What, if you like, he is asking, is our fundamental Christian
identity? Are we really bearers of good news or not?
And the way he then answers that question is essentially to break
it down into three parts.
He asks first what he calls "the God question". It is
the question whether there is anyone else there at all or whether God really is
an illusion. It concerns our identity in the universe. Are we, and any other
intelligent life that may have developed elsewhere in the vastness of the
universe, all there is? You will almost certainly be aware of the very serious
efforts made in the last decades to say exactly that, that science can answer
everything, so there is no need for the old fashioned idea of God and the view
therefore that we had better get used to that idea and throw off, some would
insist, our backward looking foolishness of faith.
Well, the way Yancey deals with this is this. He does not start
by saying well the Bible says that God created the Earth and therefore there
must be a God. He stands back and suggests that without God there are questions
that science struggles to answer. Like why is there anything here at all? Why
is there something rather than nothing? It either just exists because it
exists, in all its glory, or it exists and we exist in it for a purpose. For
myself I would argue that without God, with only scientific laws at the heart
of the universe, you can suggest that the ultimate aim of humanity might be to
know all things. But with the person of God at the heart of the universe, I
would suggest that the ultimate aim for humanity is not only to know all things
but also to love and to be loved. A pioneer in quantum physics called Erwin
Schrodinger writes that, "The scientific picture of the world around me is
very deficient. It gives me a lot of factual information, puts all our
experience in a magnificently consistent order but is ghastly silent about all
that is really near to our heart, that really matters to us, which I would
suggest includes meaning, purpose, self worth, the ability to put the past
behind us and be healed, life after death, hope, justice, accountability beyond
the human legal and political systems and the sheer beauty of what we see and
hope for... "Science knows
nothing," says Schrodinger, "of beauty and ugliness, of good or bad,
God and eternity."
This if you like, is the big picture, and one with which broadly
most religions might agree. But it is then, says Yancey, that Christians become
more focussed and say that, for us, the good news about God centres on Jesus,
like sunlight concentrated by a magnifying glass. Jesus forgave sinners, loved
enemies, healed the sick, extended grace to the underserving and he triumphed
even though he was a victim of the worst of inhumanity. In short, he showed us
a different way of living, a different way of being human, a different
identity. And ultimately he demonstrated that evil will not triumph in the end
and that death is not the end. Our identity is not limited just to this life,
however long or short, however fair or unfair our experience of that might be.
So I can listen three weeks ago at a church near my place of
work, to the CEO of a London bank, terminally ill with cancer at the age of 53,
with a family still at home, say with apparent ease and even good humour at
times over half an hour of talk and discussion, that although his situation is
utterly awful and absolutely not one he would want to be in, he can face his
future ultimately because of the resurrection of Jesus.

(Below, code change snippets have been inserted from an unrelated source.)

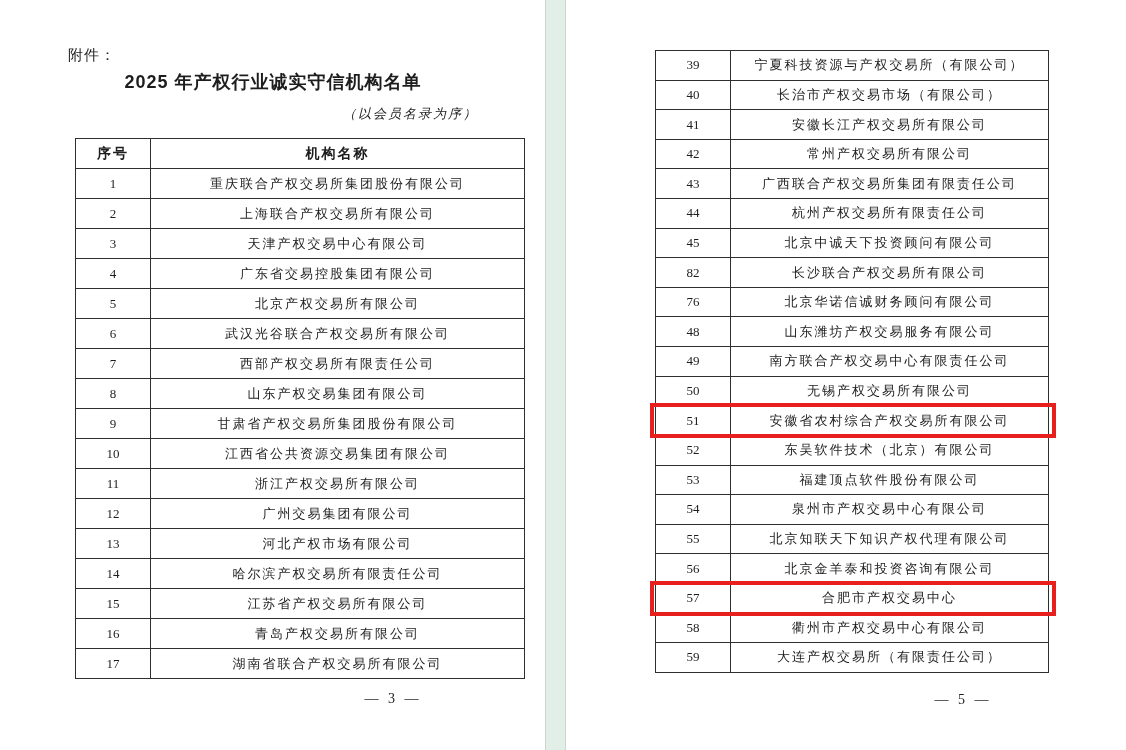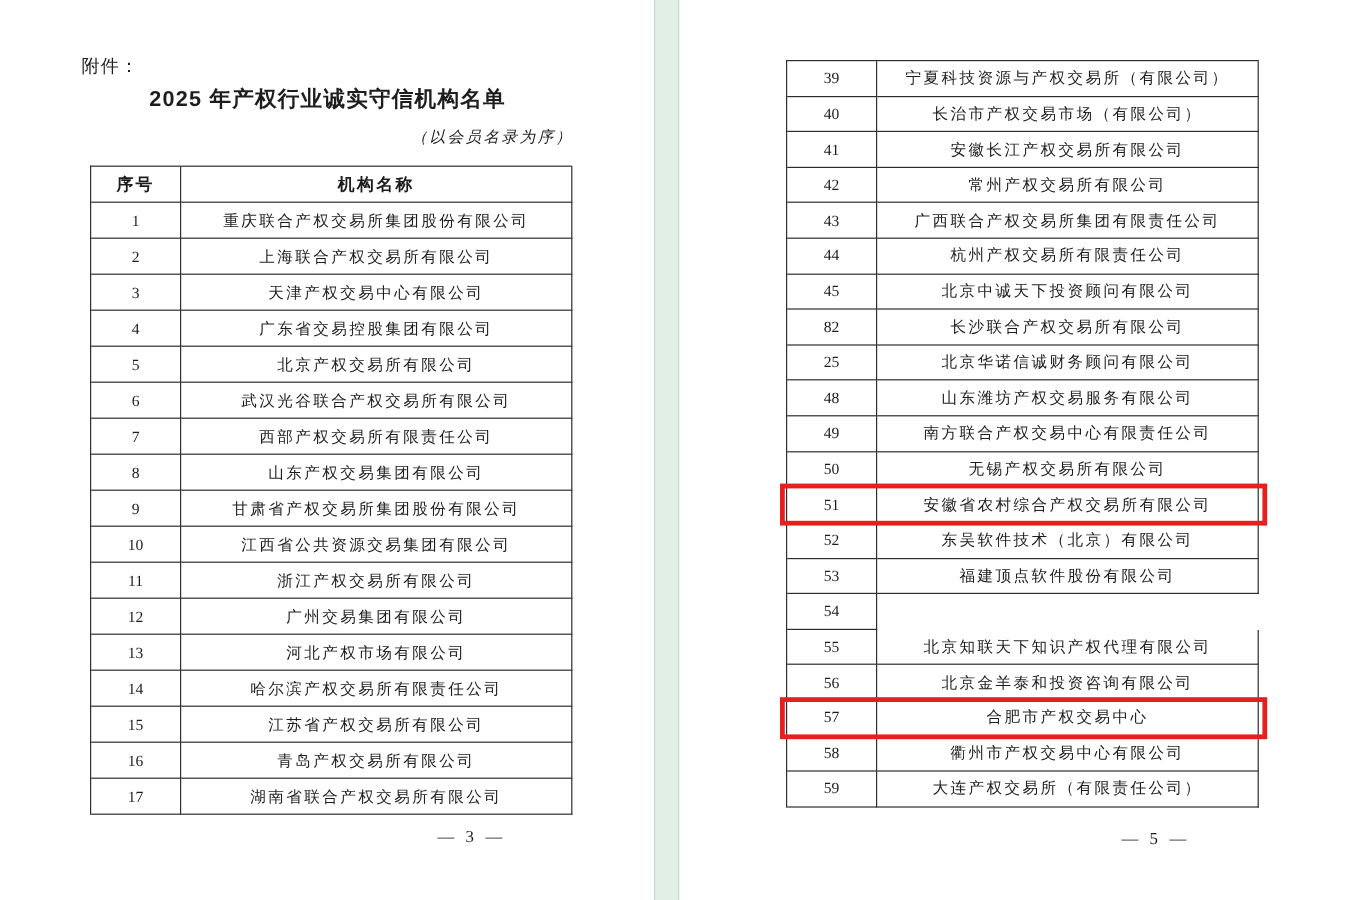"序号" .table-left { width: 402px -> 450px }
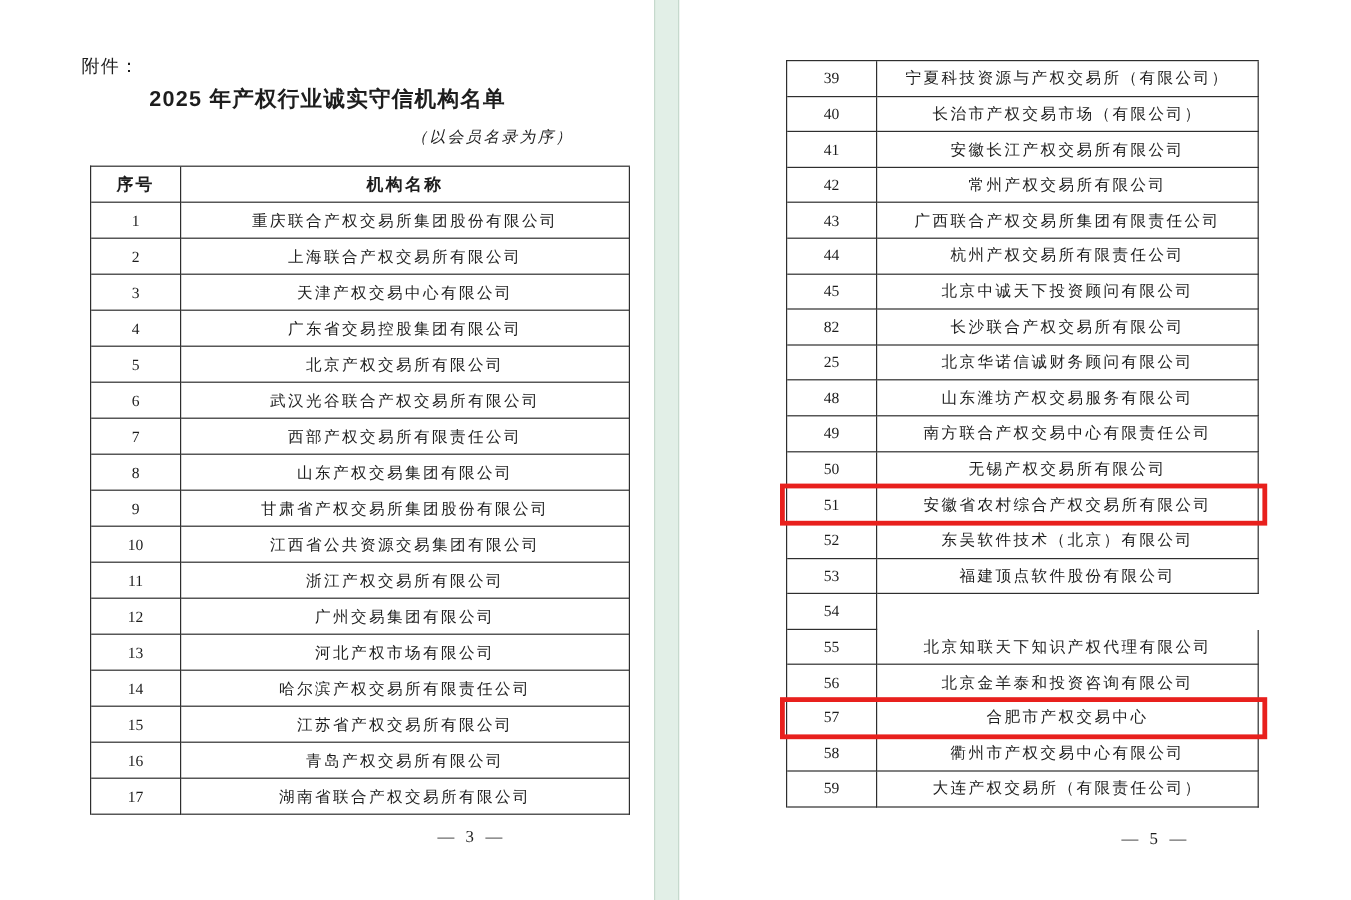"25" div.cell { text: 25 -> 76 }
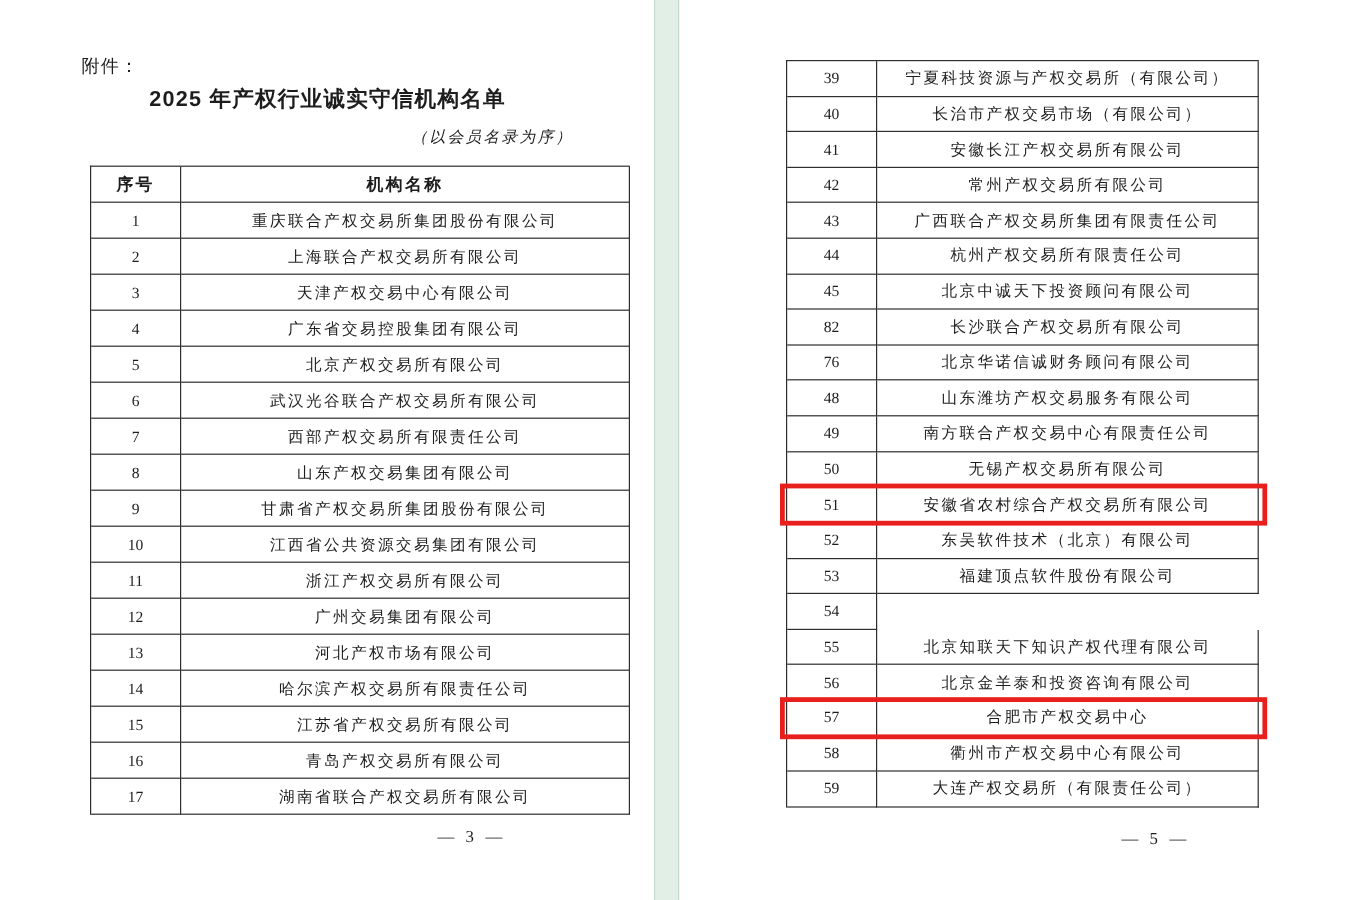"泉州市产权交易中心有限公司" div.cell { html: none -> <div>泉州市产权交易中心有限公司</div> }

And Yancey then asks, secondly, what he calls the human question,
which is why are we here? And the way Yancey begins to answer this is to say
that rather than just see humanity as the result, accidental perhaps, of the
remarkable processes of natural selection over millions and millions of years,
and rather than assume, as some scientists would, that we must therefore,
essentially be here, when it comes down to it, to survive, to selfishly pass
our genes on to the next generation, our faith allows us to say that not only
we who believe, but everyone is of intrinsic value. Where society tends to see
the significance of people in what they can build up and achieve and make
themselves look like, we who follow Jesus know of one other hope, the good news
that a relationship with the living God of the universe is possible and it is a
relationship that can fill the human need for significance. To the woman shamed
by an embarrassing malady, to social outcasts, to lepers, to a thief hanging on
a cross, to a common prostitute Jesus held out the bright promise that
significance is not something that has to be attained, but rather something
that is given to us from the outside, by a gracious God. Our full identity, if
you like, is a gift from the outside, and it is a gift that says we are all
equally valued and loved. Why are we here? Yancey asks. We, all of us, are here because of the
Creator's love, who seeks both our flourishing and our response of love and
gratitude. "Find out what pleases God" Paul told the Ephesians. We
are here to please God. But the good news is that it brings God pleasure to see
us thrive. And Yancey concludes here that to the extent we live out to message
we says we believe, treating everyone with dignity and worth and measuring
success by the standards of Jesus and not that of broader culture, to that
extent only will we succeed in serving up good news to a thirsty world.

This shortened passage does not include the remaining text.